In latest Container Forecast report published at the end of June, Drewry estimates that the industry secured an operating profit (EBIT) of around $1.4 billion and margin of 3.2% in 1Q20, pretty much on par with the same quarter of last year.

In a statement on the report, Drewry said, “all signs point to operating carriers having not only survived the market shock, but even benefitting from it, with spot market rates soaring and a number of previously guarded companies now upgrading quarterly and full-year guidance.”

However, other stakeholders in the industry have not fared so well.
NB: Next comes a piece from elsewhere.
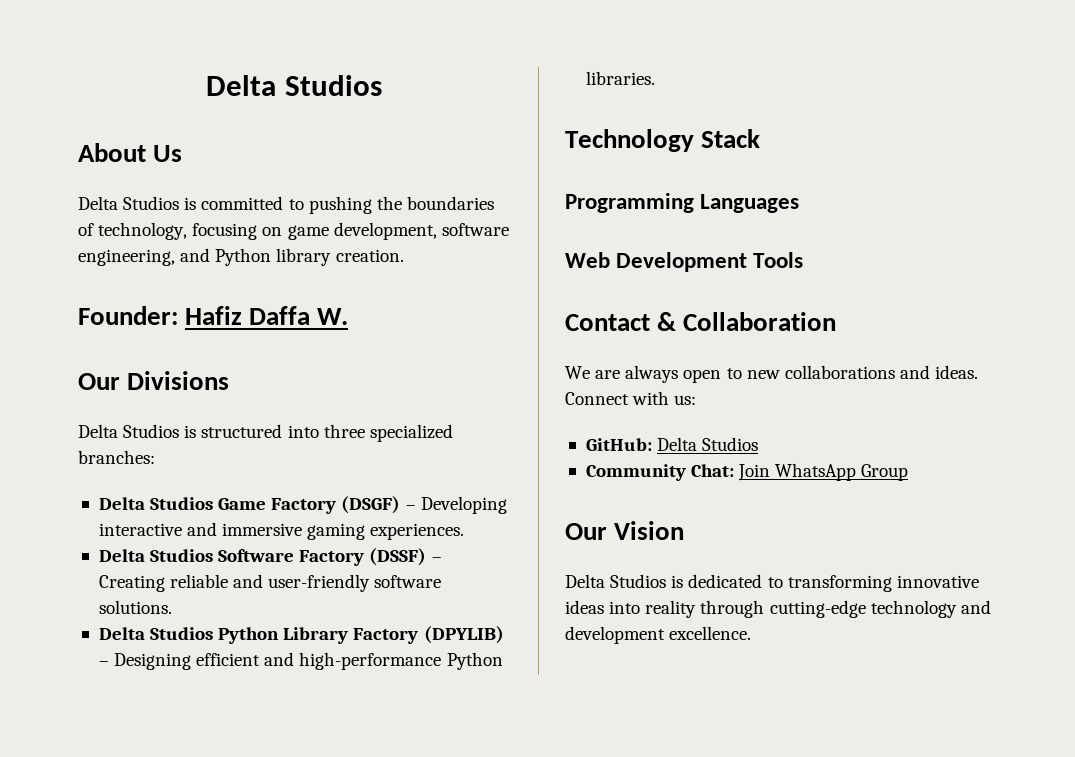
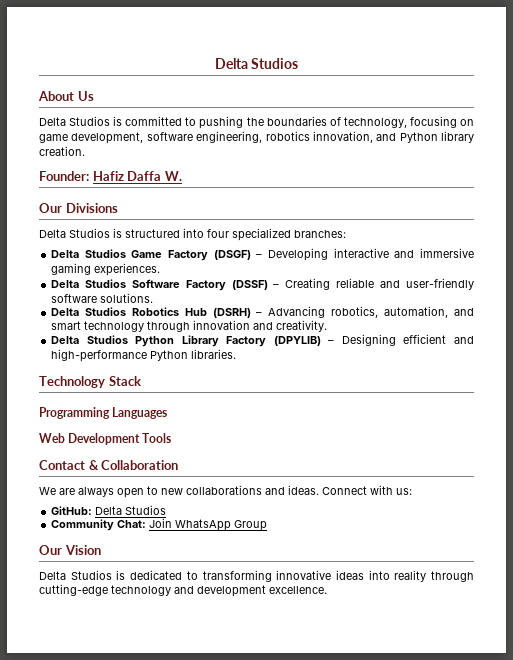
- Delta Studios is committed to pushing the boundaries of technology, focusing on game development, software engineering, and Python library creation.
+ Delta Studios is committed to pushing the boundaries of technology, focusing on game development, software engineering, robotics innovation, and Python library creation.
- Delta Studios is structured into three specialized branches:
+ Delta Studios is structured into four specialized branches:
+ Delta Studios Robotics Hub (DSRH) – Advancing robotics, automation, and smart technology through innovation and creativity.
Non-operating charter owners have seen charter demand and daily hire rates collapse, while cargo owners have had to contend with greatly inflated transportation costs, but lower service quality. Many shippers have experiencing cargo roll-overs, including some contract BCOs that have told Drewry carriers are prioritising much higher-paying spot cargoes.

Despite significantly reduced bunker costs in 2Q20, few shippers saw anything near the full benefit of these reductions as carriers used their market leverage to hold onto bunker surcharges with the threat of rolled cargo.

Drewry also comments on the public perception of carriers making big profits during the global crisis, stating that the optics “are not great”.

The price, according to the consultancy, will be more animosity and accusations of profiteering.

Drewry said it is inclined to give carriers the benefit of the doubt for now. This is because of the highly unpredictable outlook for demand, instances of capacity over-suppression in some trades was always likely.

Lines are now starting to return capacity to the worst-affected trades such as the eastbound Transpacific to accommodate higher than expected demand with some previously blanked sailings being put back on to schedules.

That makes previous capacity over-reductions look more like understandable misjudgements rather than anything more malicious.

“However, might change our view if capacity continues to be kept significantly below market needs,” Drewry said.

It is also hoped that a better shipper/carrier dialogue evolves out of this crisis that might produce more of a happy medium.

Seeing the move away from battles between the two parties that have resulted in sub-optimal supply-chain, pockmarked by volatile swings in freight rates and draconian capacity management.